Local girl born without hand receives free 3D-printed prosthetic

Published 12:00 am Monday, September 10, 2018

Blakeley Brown is similar to lots of 5-year-olds. She loves being active, pink is her favorite color and she just started kindergarten last week.

But Blakeley stands apart in a major way: She has a 3D-printed hand to replace the one she lost when she was born. She suffered from Amniotic Band Syndrome in her mother’s womb, and her right arm ends after her elbow.

Thanks to Enabling the Future, a nonprofit that creates and gives free prosthetics to children around the world, she received the prosthetic hand in the mail Tuesday free of charge, and the group will continue to send her new ones until she stops growing.

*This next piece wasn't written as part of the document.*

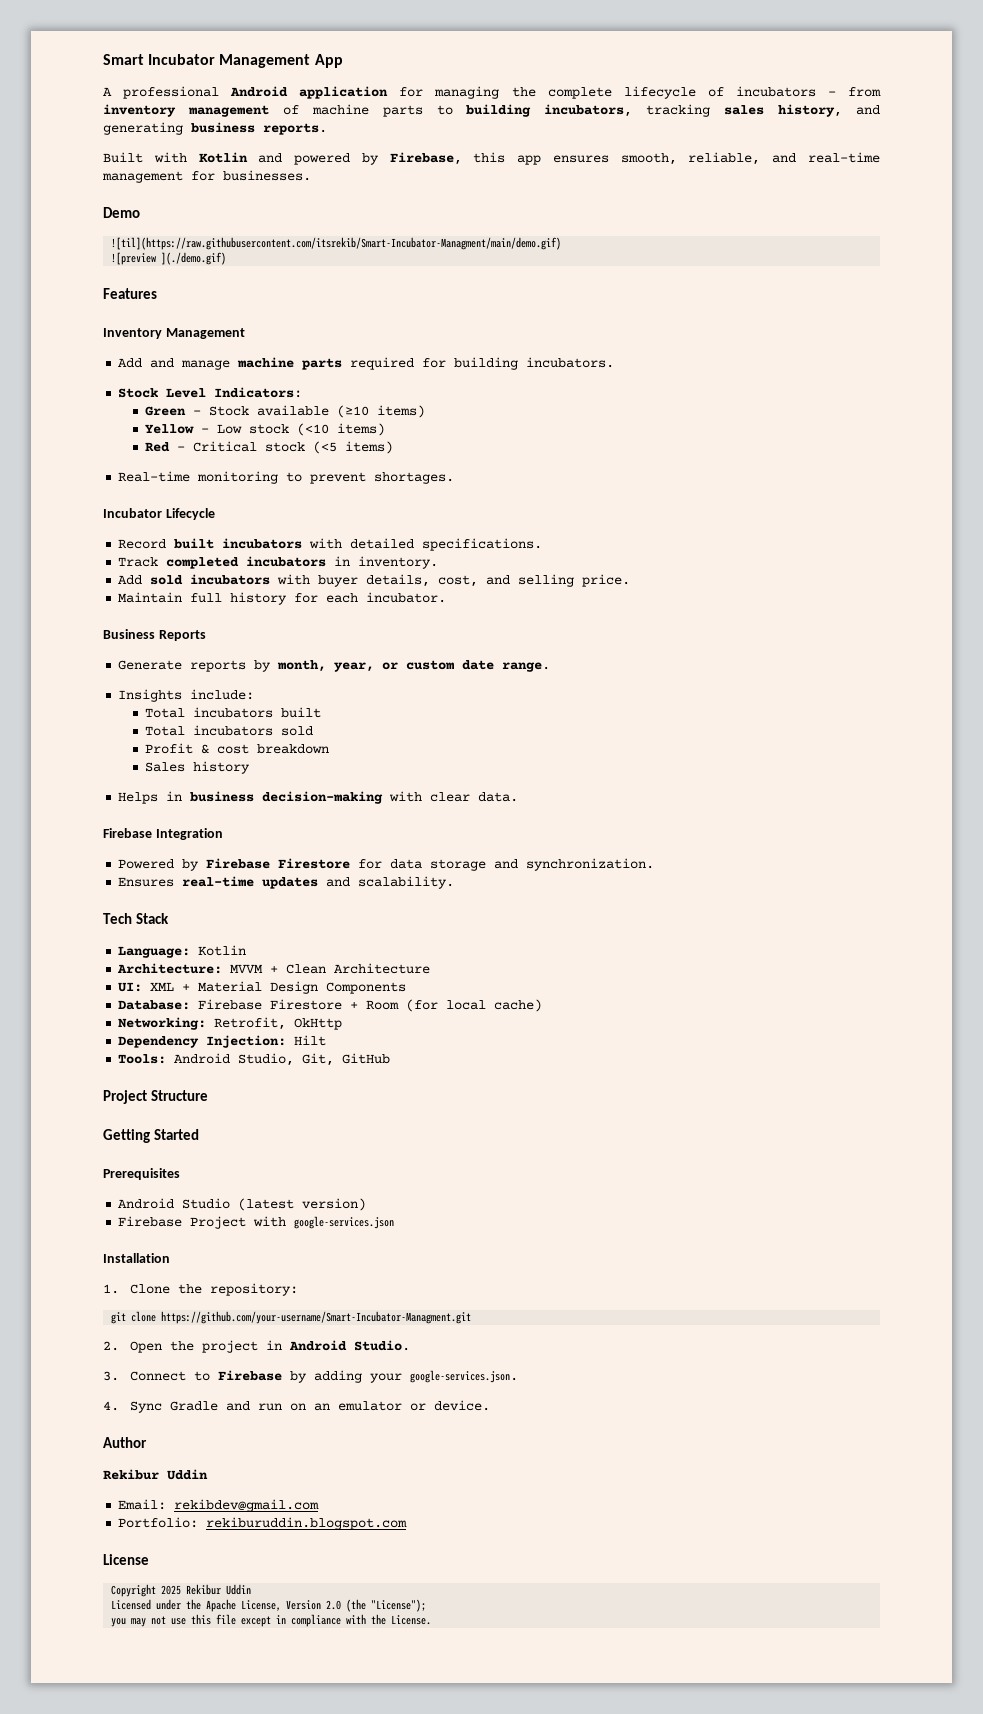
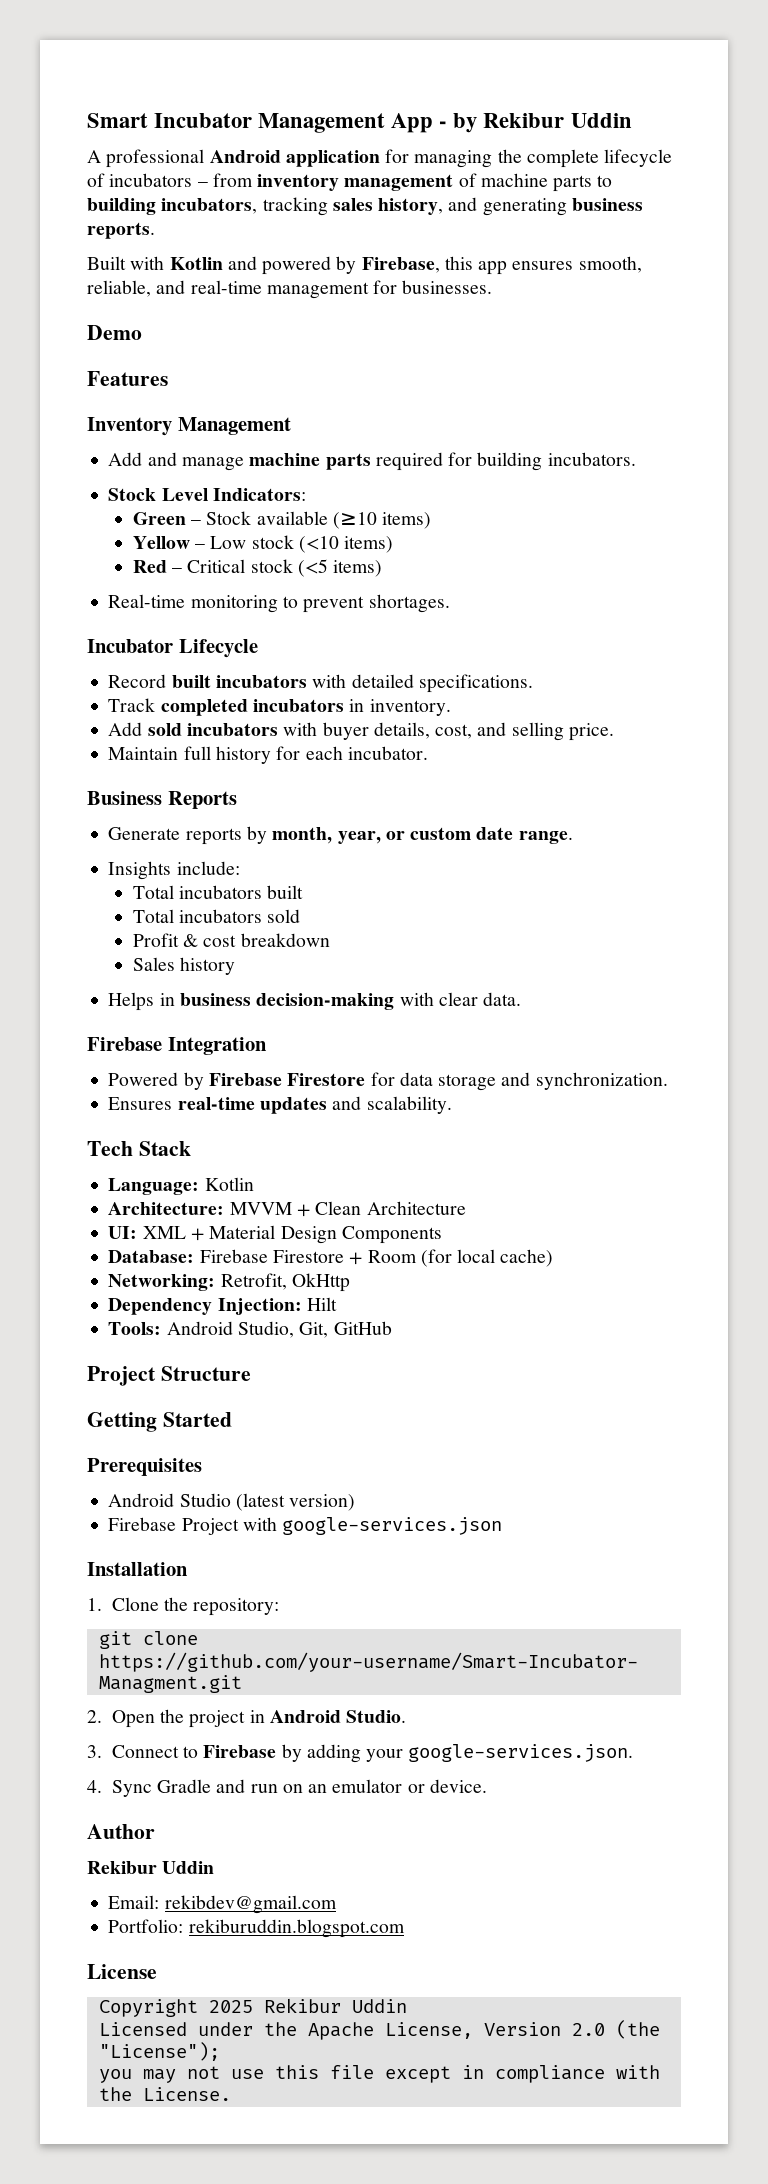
- Smart Incubator Management App
+ Smart Incubator Management App - by Rekibur Uddin
- ![til](https://raw.githubusercontent.com/itsrekib/Smart-Incubator-Managment/main/demo.gif)
- ![preview ](./demo.gif)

The device, which will allow Blakeley to pick things up, is attached to a plastic sleeve that goes around her arm.

“When she opened it, she was like, ‘whoa, OK, what is this?’” said Blakeley’s mother, Sierra Brown. “But now she’s like, ‘You know what, I can use this to my advantage. I can grab stuff that I’ve never grabbed before.’”

Brown, whose family lives in a housing development east of Tumalo, said the road to giving her daughter a new hand began two years ago, when she saw a picture of another child with a 3D-printed prosthetic on Facebook.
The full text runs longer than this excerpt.